For the entries that follow, set down each one exactly and drop any pictures.

[User interface change data]:
--- --- ---
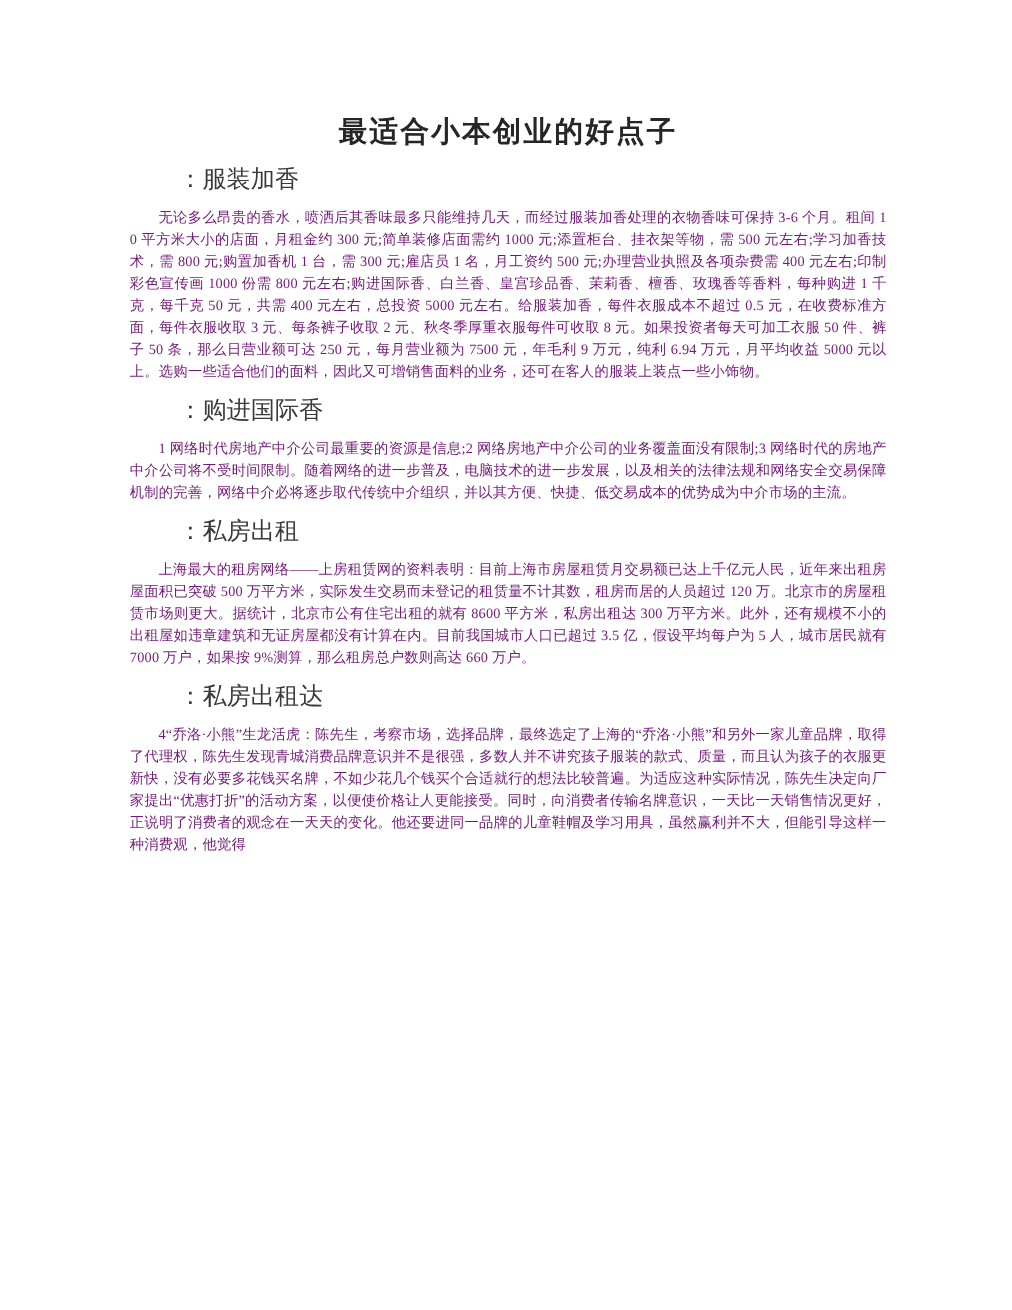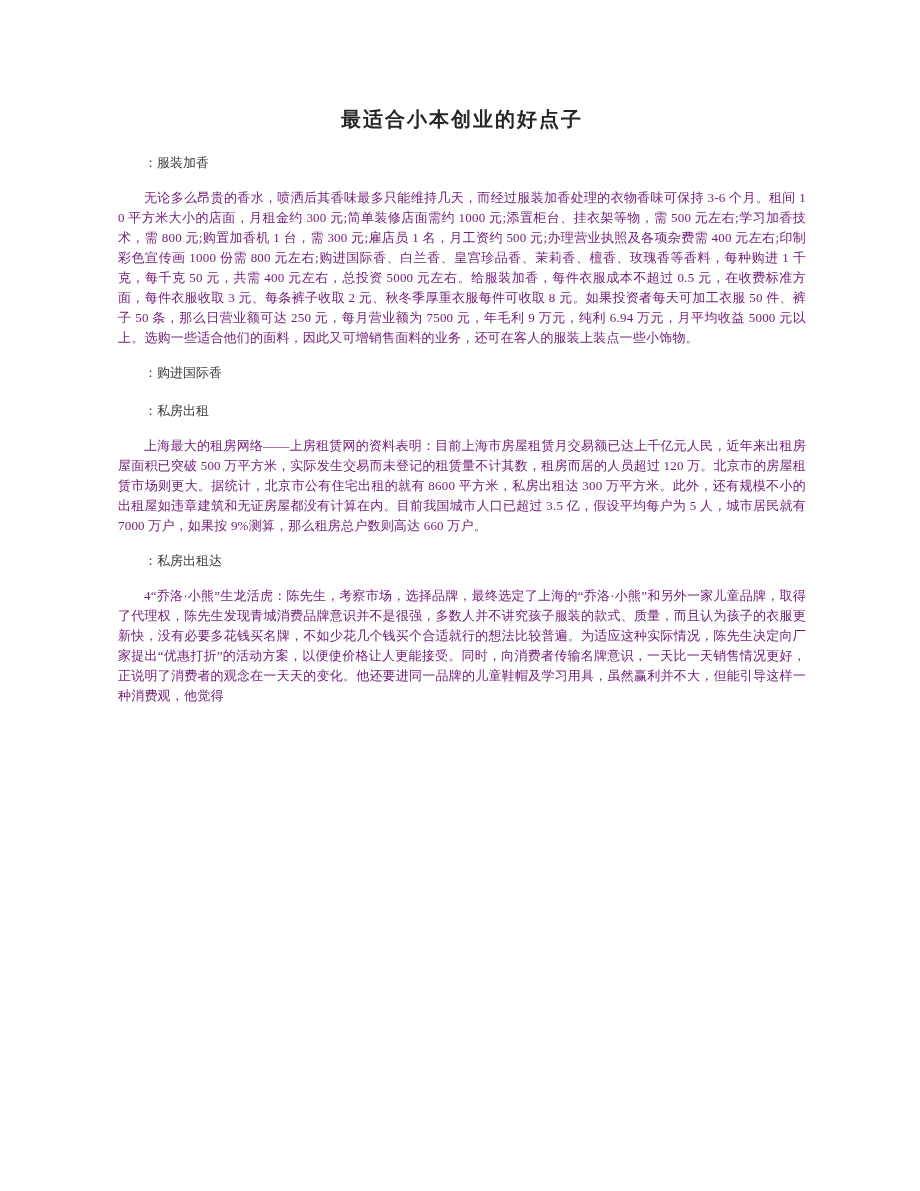--- a/index.html
+++ b/index.html
@@ -25,7 +25,7 @@
     .doc-title {
       font-family: "Liberation Sans", "DejaVu Sans", sans-serif;
       font-weight: bold;
-      font-size: 20px;
+      font-size: 26px;
       line-height: 34px;
       color: #262626;
       text-align: center;

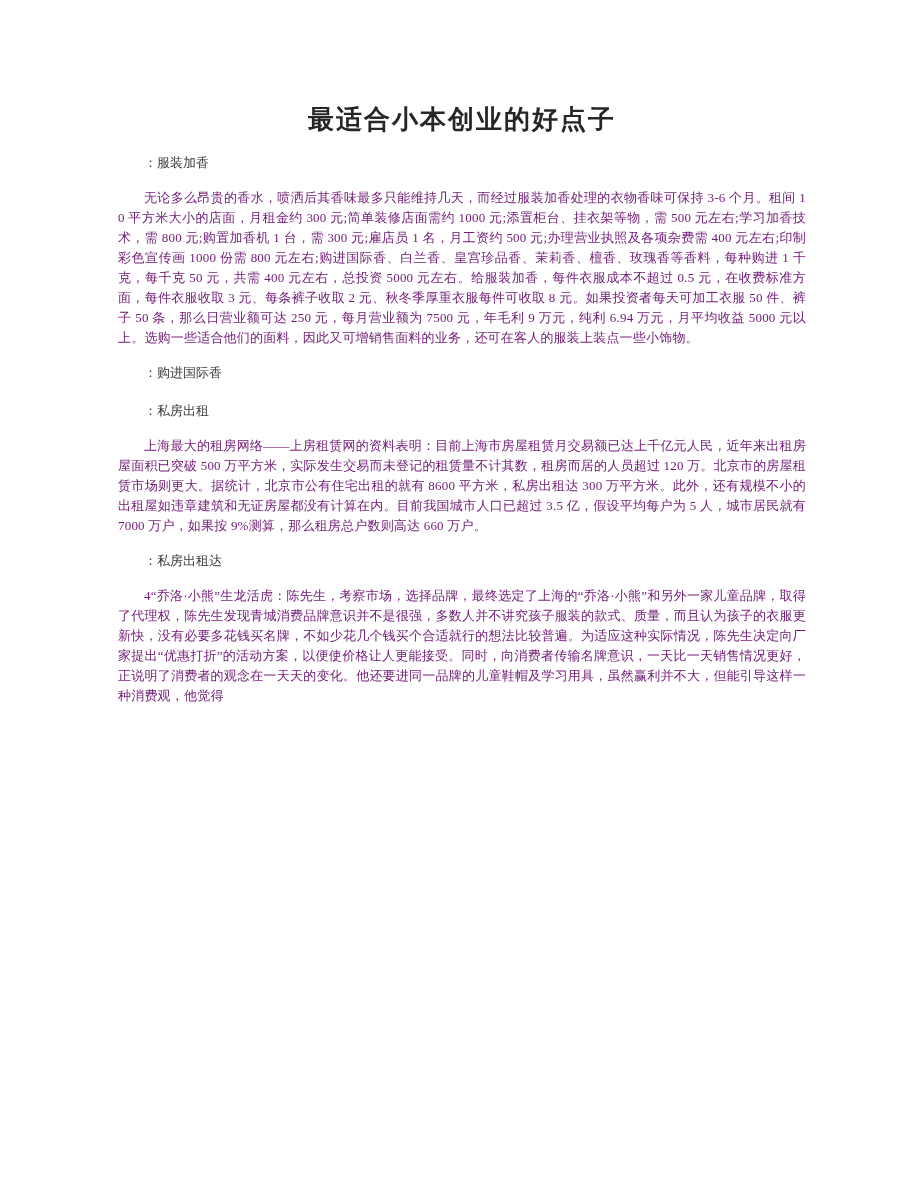--- a/index.html
+++ b/index.html
@@ -34,7 +34,7 @@
     }
     .section { margin: 0; }
     .sec-heading {
-      font-size: 13px;
+      font-size: 22px;
       line-height: 26px;
       margin: 12px 0;
       text-indent: 2em;

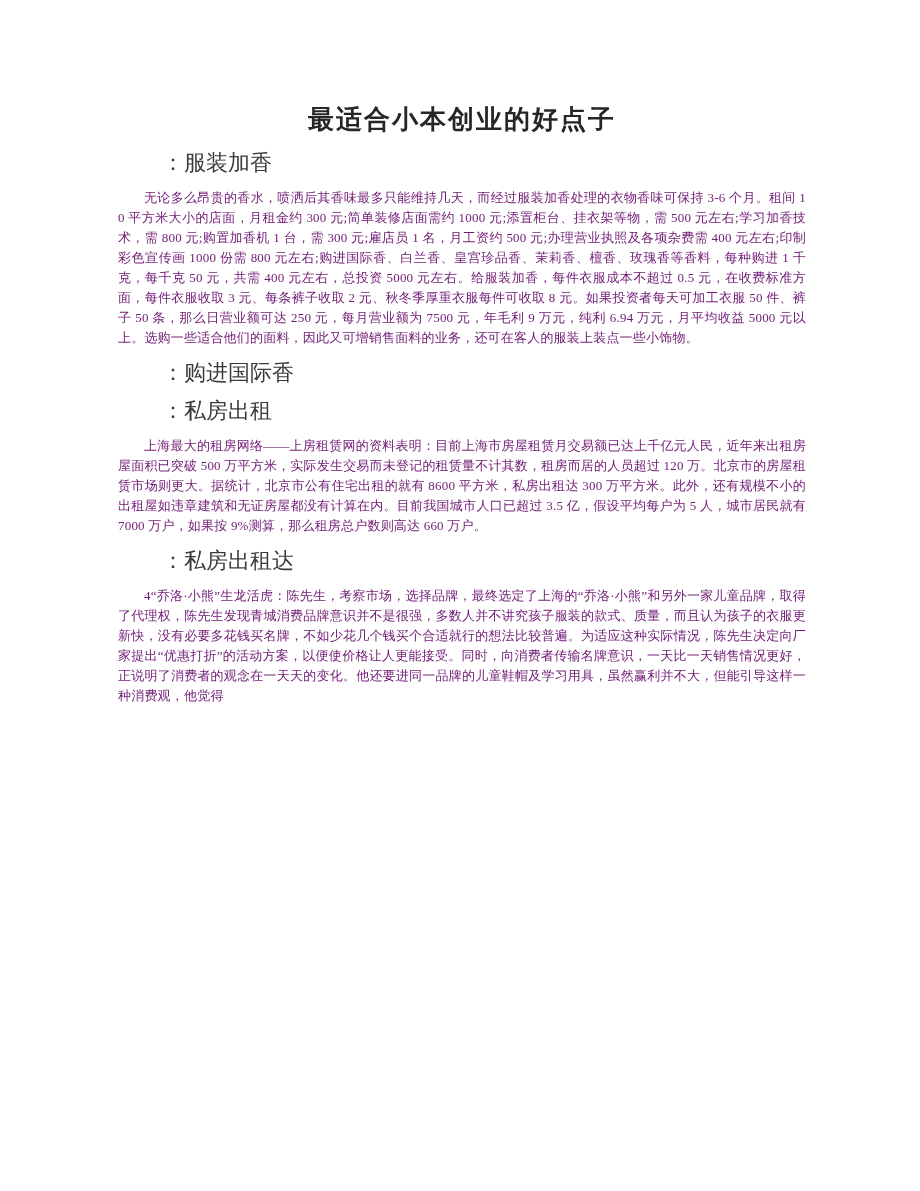--- a/index.html
+++ b/index.html
@@ -67,6 +67,7 @@
 
   <div class="section">
     <p class="sec-heading">：购进国际香</p>
+    <p class="sec-para">1 网络时代房地产中介公司最重要的资源是信息;2 网络房地产中介公司的业务覆盖面没有限制;3 网络时代的房地产中介公司将不受时间限制。随着网络的进一步普及，电脑技术的进一步发展，以及相关的法律法规和网络安全交易保障机制的完善，网络中介必将逐步取代传统中介组织，并以其方便、快捷、低交易成本的优势成为中介市场的主流。</p>
   </div>
 
   <div class="section">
--- --- ---
[RESULT]:
--- a/index.html
+++ b/index.html
@@ -25,7 +25,7 @@
     .doc-title {
       font-family: "Liberation Sans", "DejaVu Sans", sans-serif;
       font-weight: bold;
-      font-size: 20px;
+      font-size: 26px;
       line-height: 34px;
       color: #262626;
       text-align: center;

--- a/index.html
+++ b/index.html
@@ -34,7 +34,7 @@
     }
     .section { margin: 0; }
     .sec-heading {
-      font-size: 13px;
+      font-size: 22px;
       line-height: 26px;
       margin: 12px 0;
       text-indent: 2em;

--- a/index.html
+++ b/index.html
@@ -67,6 +67,7 @@
 
   <div class="section">
     <p class="sec-heading">：购进国际香</p>
+    <p class="sec-para">1 网络时代房地产中介公司最重要的资源是信息;2 网络房地产中介公司的业务覆盖面没有限制;3 网络时代的房地产中介公司将不受时间限制。随着网络的进一步普及，电脑技术的进一步发展，以及相关的法律法规和网络安全交易保障机制的完善，网络中介必将逐步取代传统中介组织，并以其方便、快捷、低交易成本的优势成为中介市场的主流。</p>
   </div>
 
   <div class="section">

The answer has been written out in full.